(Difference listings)
+ + + + + + +

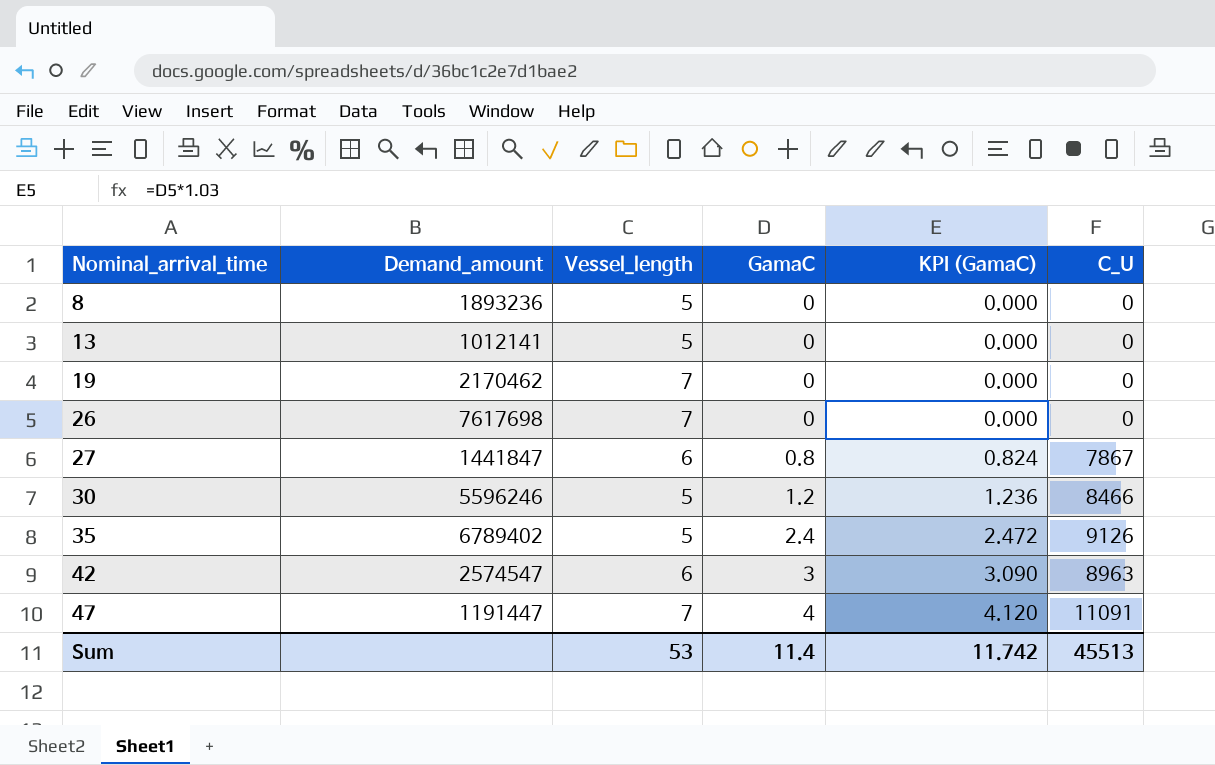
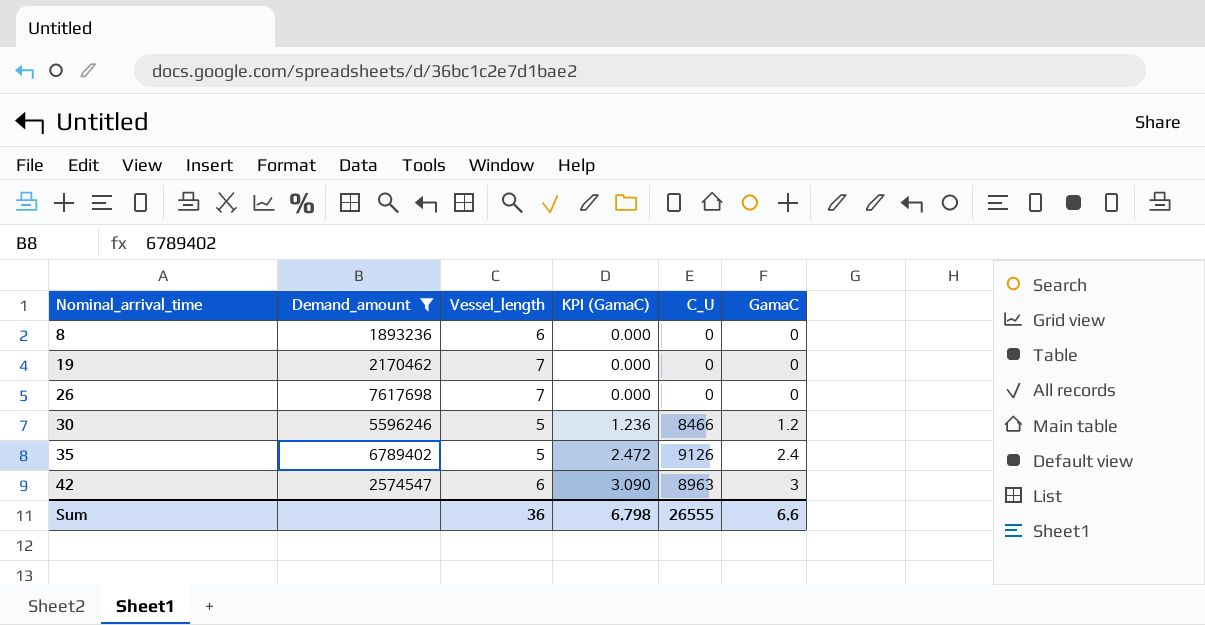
filter: none -> Demand_amount >= 1893236
column GamaC | position: 4 -> 6
8 | Vessel_length: 5 -> 6
Sum | Vessel_length: 53 -> 36
Sum | KPI (GamaC): 11.742 -> 6.798
Sum | C_U: 45513 -> 26555
Sum | GamaC: 11.4 -> 6.6

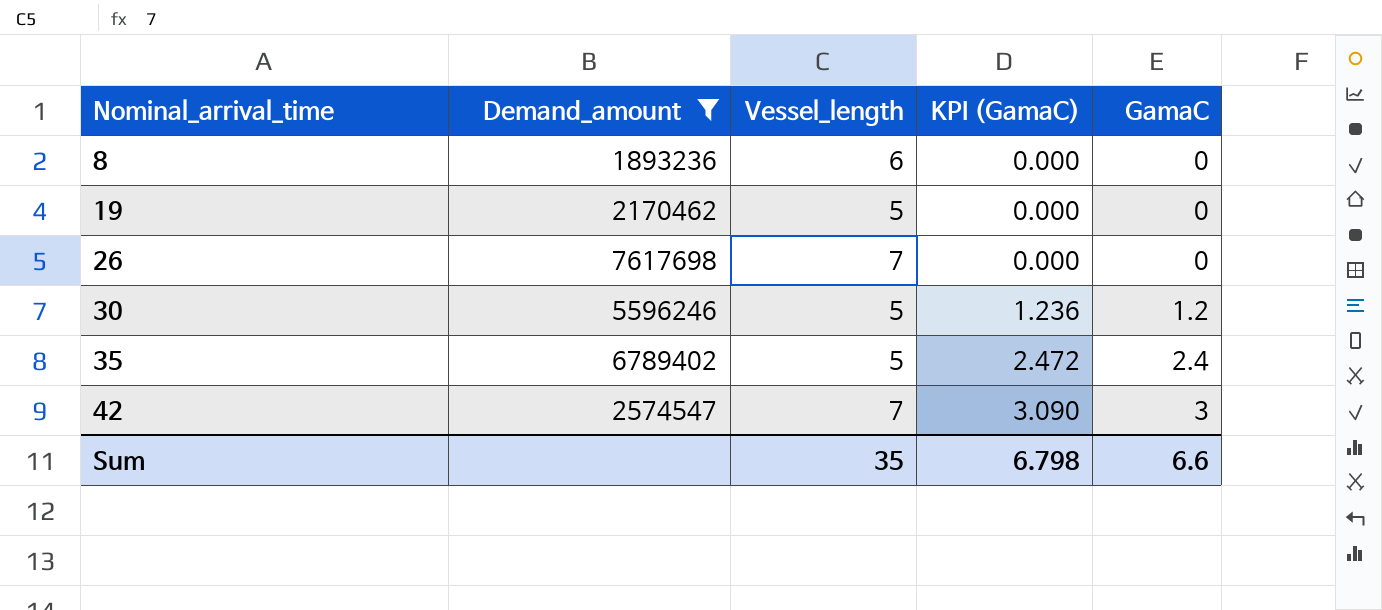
column C_U | position: 5 -> none
19 | Vessel_length: 7 -> 5
42 | Vessel_length: 6 -> 7
Sum | Vessel_length: 36 -> 35

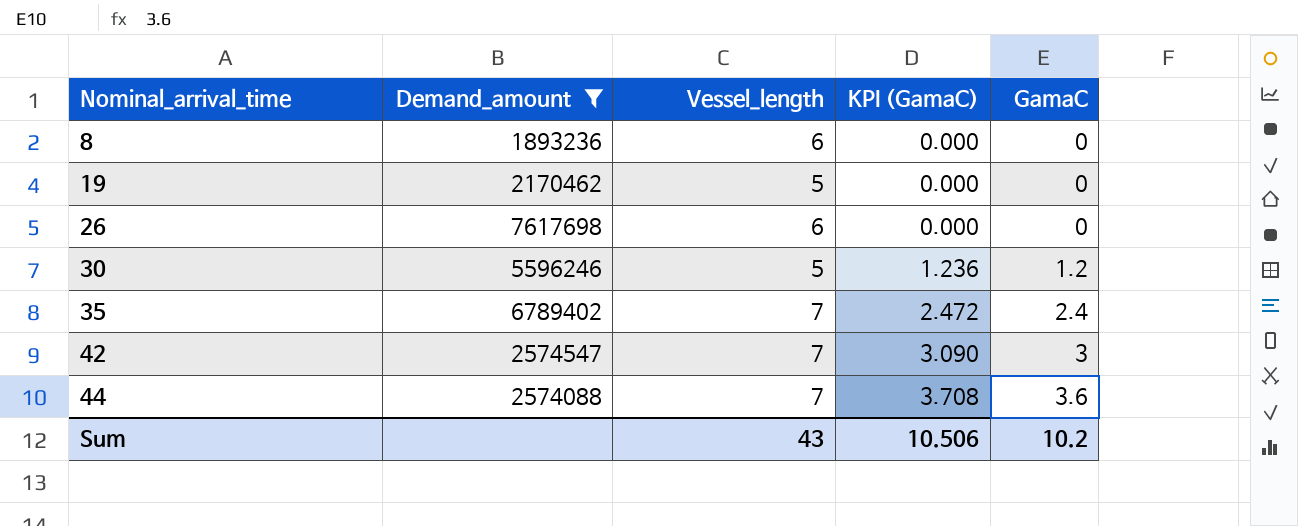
26 | Vessel_length: 7 -> 6
35 | Vessel_length: 5 -> 7
row 44: none -> 2574088 | 7 | 3.708 | 3.6
Sum | Vessel_length: 35 -> 43
Sum | KPI (GamaC): 6.798 -> 10.506
Sum | GamaC: 6.6 -> 10.2

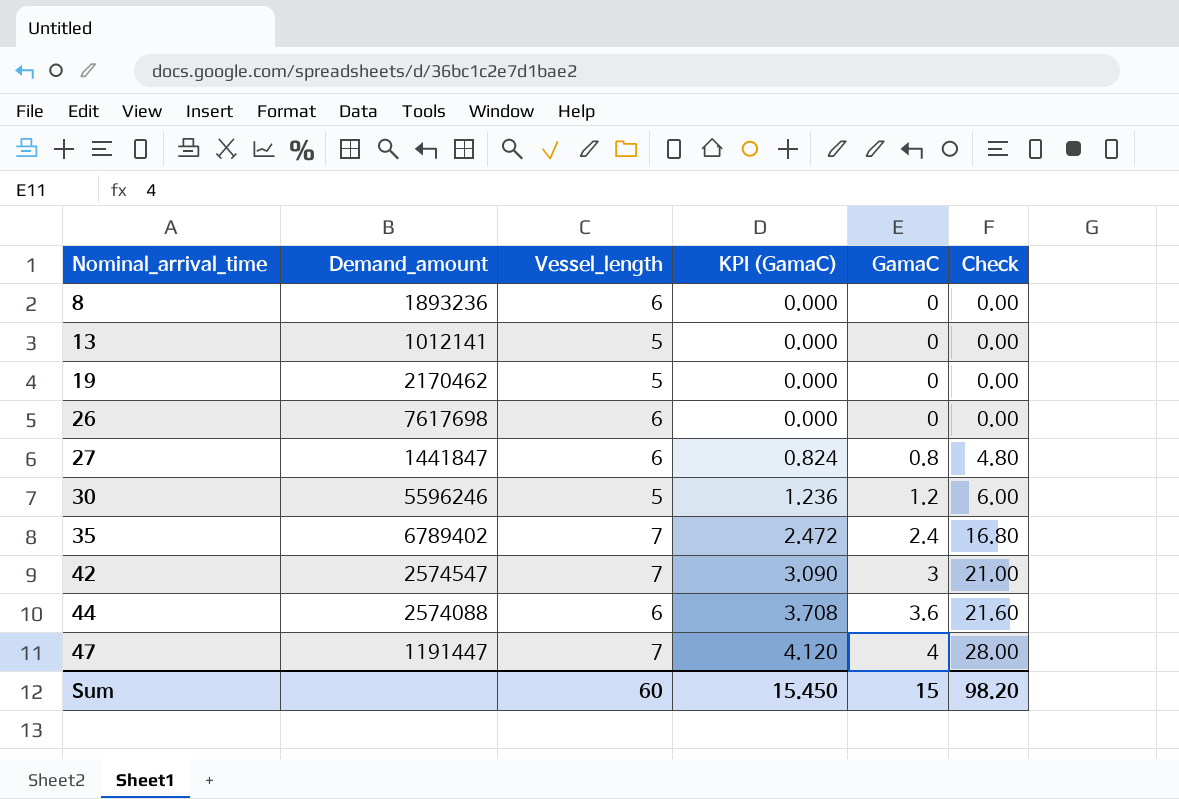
filter: Demand_amount >= 1893236 -> none
column Check | formula: none -> [Vessel_length] * [GamaC]
44 | Vessel_length: 7 -> 6
Sum | Vessel_length: 43 -> 60
Sum | KPI (GamaC): 10.506 -> 15.450
Sum | GamaC: 10.2 -> 15

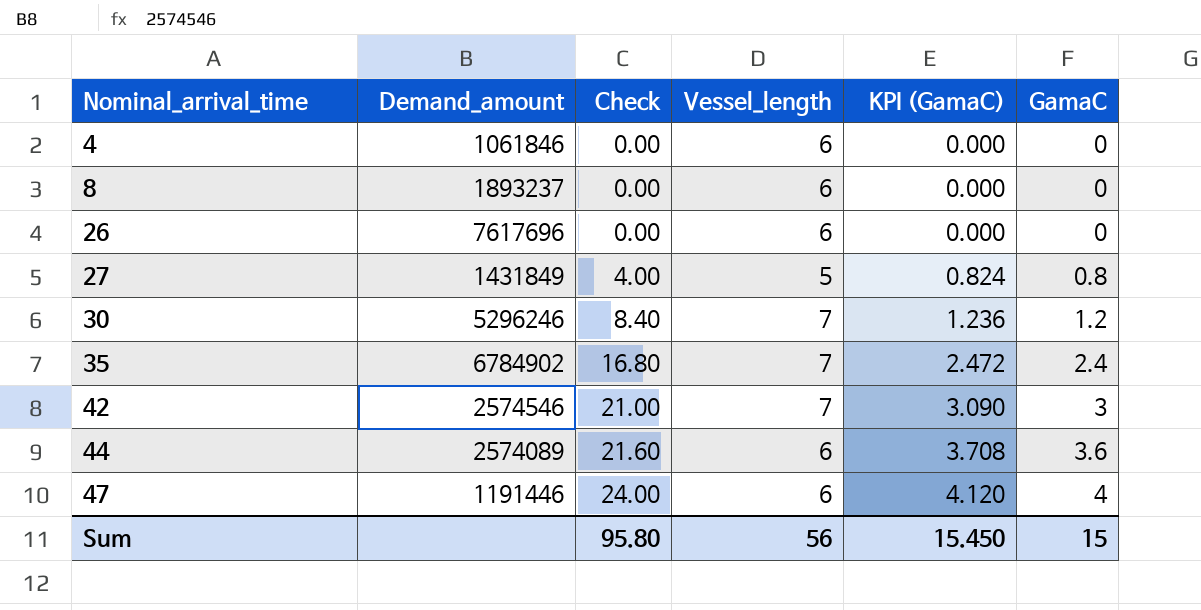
column Check | position: 6 -> 3
row 13: 1012141 | 5 | 0.000 | 0 | 0.00 -> none
row 19: 2170462 | 5 | 0.000 | 0 | 0.00 -> none
row 4: none -> 1061846 | 0.00 | 6 | 0.000 | 0
8 | Demand_amount: 1893236 -> 1893237
26 | Demand_amount: 7617698 -> 7617696
27 | Demand_amount: 1441847 -> 1431849
27 | Check: 4.80 -> 4.00
27 | Vessel_length: 6 -> 5
30 | Demand_amount: 5596246 -> 5296246
30 | Check: 6.00 -> 8.40
30 | Vessel_length: 5 -> 7
35 | Demand_amount: 6789402 -> 6784902
42 | Demand_amount: 2574547 -> 2574546
44 | Demand_amount: 2574088 -> 2574089
47 | Demand_amount: 1191447 -> 1191446
47 | Check: 28.00 -> 24.00
47 | Vessel_length: 7 -> 6
Sum | Check: 98.20 -> 95.80
Sum | Vessel_length: 60 -> 56

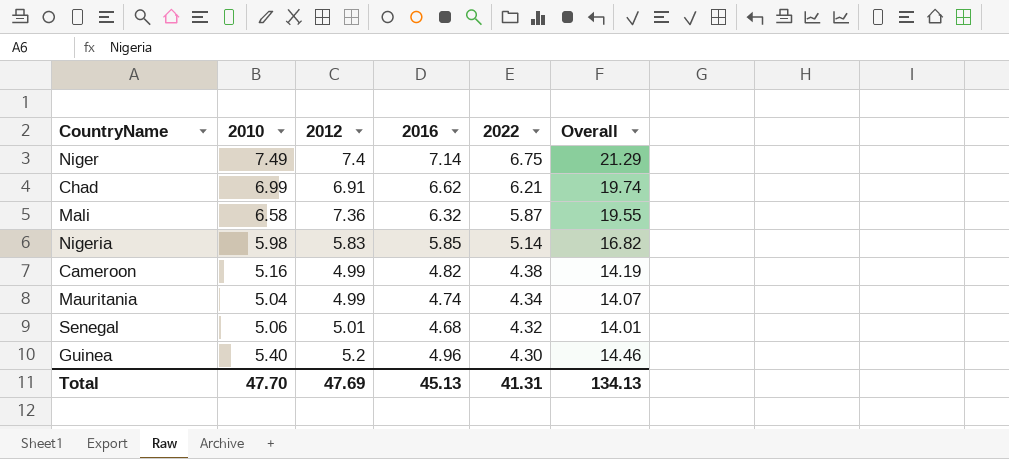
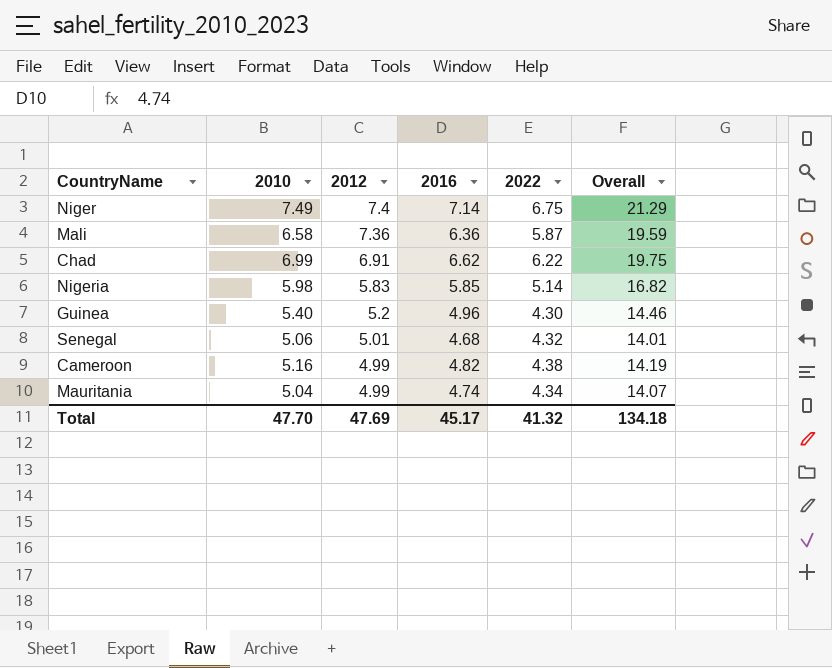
row order: 2022 descending -> 2012 descending
Mali | 2016: 6.32 -> 6.36
Mali | Overall: 19.55 -> 19.59
Chad | 2022: 6.21 -> 6.22
Chad | Overall: 19.74 -> 19.75
Total | 2016: 45.13 -> 45.17
Total | 2022: 41.31 -> 41.32
Total | Overall: 134.13 -> 134.18

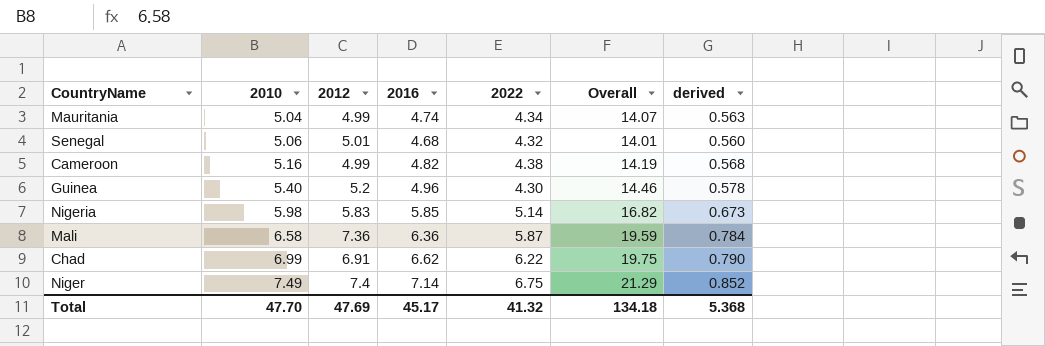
row order: 2012 descending -> 2010 ascending
column derived | formula: none -> [Overall] * 0.04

+ + + + + + +

Look through the entries and return every line where "Mali" appears.

### SOLUTION
Mali | 2016: 6.32 -> 6.36
Mali | Overall: 19.55 -> 19.59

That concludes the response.